TASK DETAILS
A line below contains "regions (Kolambkar, 2017).", and a later one contains "conditions (Kolambkar, 2017).". Repeat both, with every line between them, exactly.

THE DATA
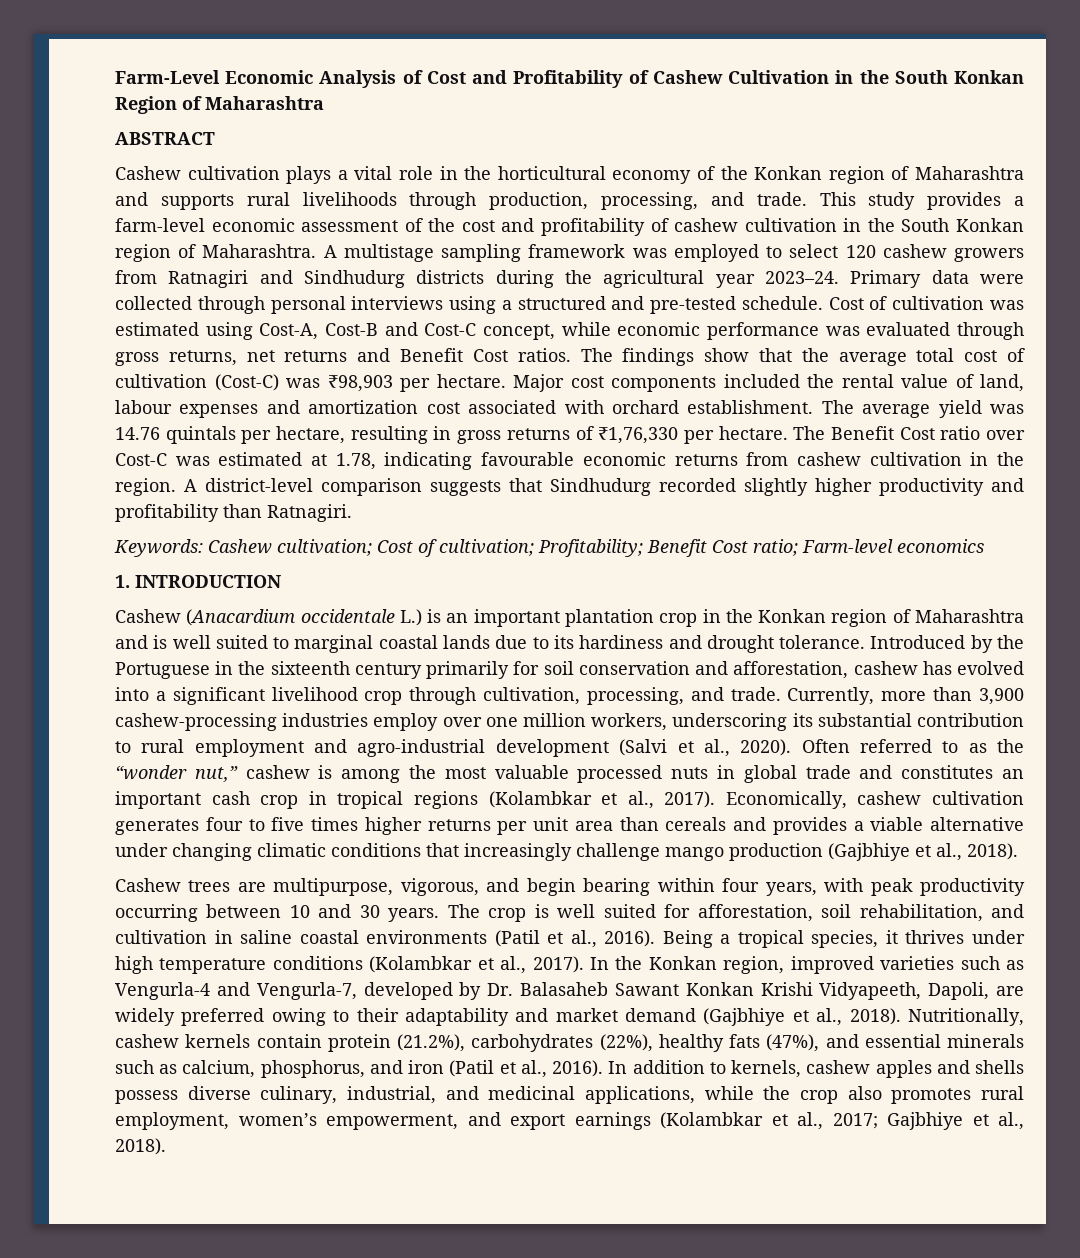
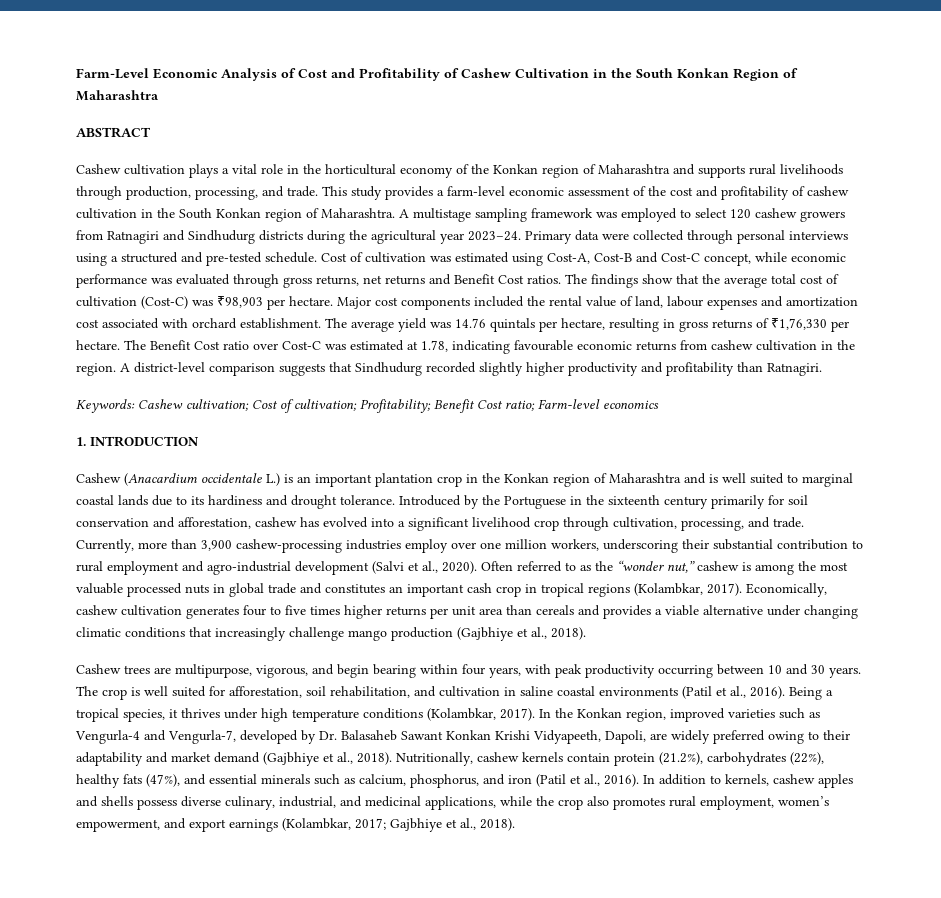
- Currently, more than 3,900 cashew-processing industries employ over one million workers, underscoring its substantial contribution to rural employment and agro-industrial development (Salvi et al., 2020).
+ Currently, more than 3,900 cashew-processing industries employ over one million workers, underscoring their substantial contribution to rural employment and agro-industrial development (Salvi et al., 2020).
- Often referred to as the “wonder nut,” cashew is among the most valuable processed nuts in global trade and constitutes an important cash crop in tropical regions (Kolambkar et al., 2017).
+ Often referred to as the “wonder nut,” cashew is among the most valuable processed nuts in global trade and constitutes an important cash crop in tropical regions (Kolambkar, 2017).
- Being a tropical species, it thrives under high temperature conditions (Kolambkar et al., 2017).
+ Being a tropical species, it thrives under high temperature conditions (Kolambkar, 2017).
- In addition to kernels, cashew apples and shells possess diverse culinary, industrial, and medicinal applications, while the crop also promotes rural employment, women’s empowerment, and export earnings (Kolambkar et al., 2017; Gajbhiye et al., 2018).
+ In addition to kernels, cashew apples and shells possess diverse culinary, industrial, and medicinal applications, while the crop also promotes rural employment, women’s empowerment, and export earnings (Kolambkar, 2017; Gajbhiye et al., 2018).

---

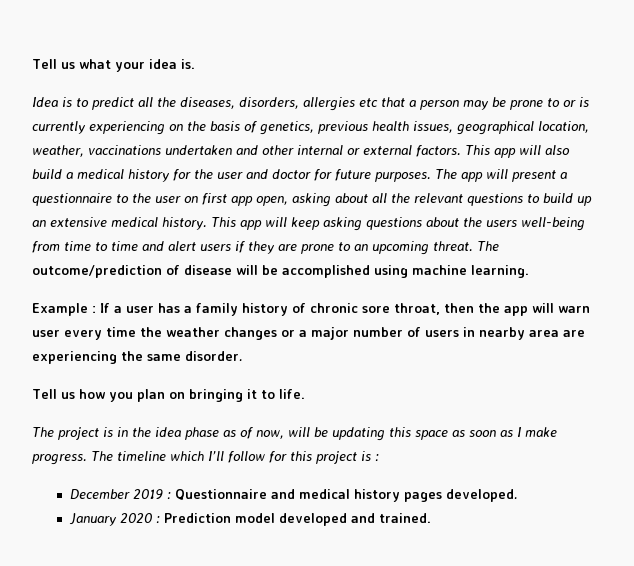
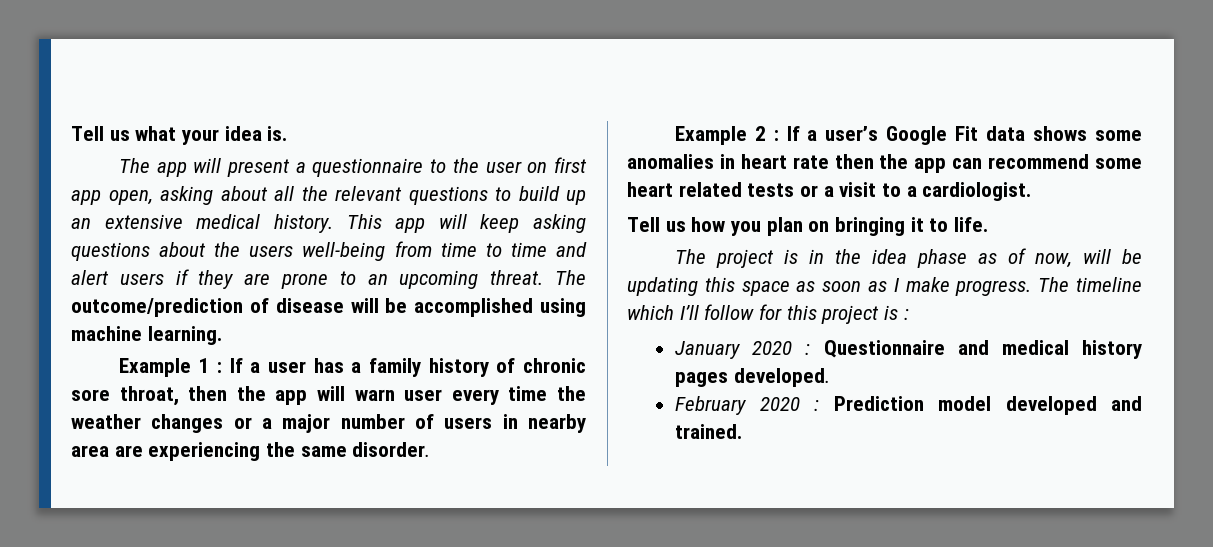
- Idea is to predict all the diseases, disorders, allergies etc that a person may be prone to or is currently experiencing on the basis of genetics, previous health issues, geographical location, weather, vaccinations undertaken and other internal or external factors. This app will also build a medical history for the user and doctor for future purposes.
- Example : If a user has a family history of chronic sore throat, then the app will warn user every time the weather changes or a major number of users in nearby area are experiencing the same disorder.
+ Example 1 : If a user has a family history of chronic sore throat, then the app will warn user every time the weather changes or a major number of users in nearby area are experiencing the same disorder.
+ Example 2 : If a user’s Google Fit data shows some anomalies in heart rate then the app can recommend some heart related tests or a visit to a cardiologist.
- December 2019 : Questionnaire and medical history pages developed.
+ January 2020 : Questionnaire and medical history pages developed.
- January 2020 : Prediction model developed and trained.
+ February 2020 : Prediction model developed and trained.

RESPONSE TO THE EXERCISE
+ Often referred to as the “wonder nut,” cashew is among the most valuable processed nuts in global trade and constitutes an important cash crop in tropical regions (Kolambkar, 2017).
- Being a tropical species, it thrives under high temperature conditions (Kolambkar et al., 2017).
+ Being a tropical species, it thrives under high temperature conditions (Kolambkar, 2017).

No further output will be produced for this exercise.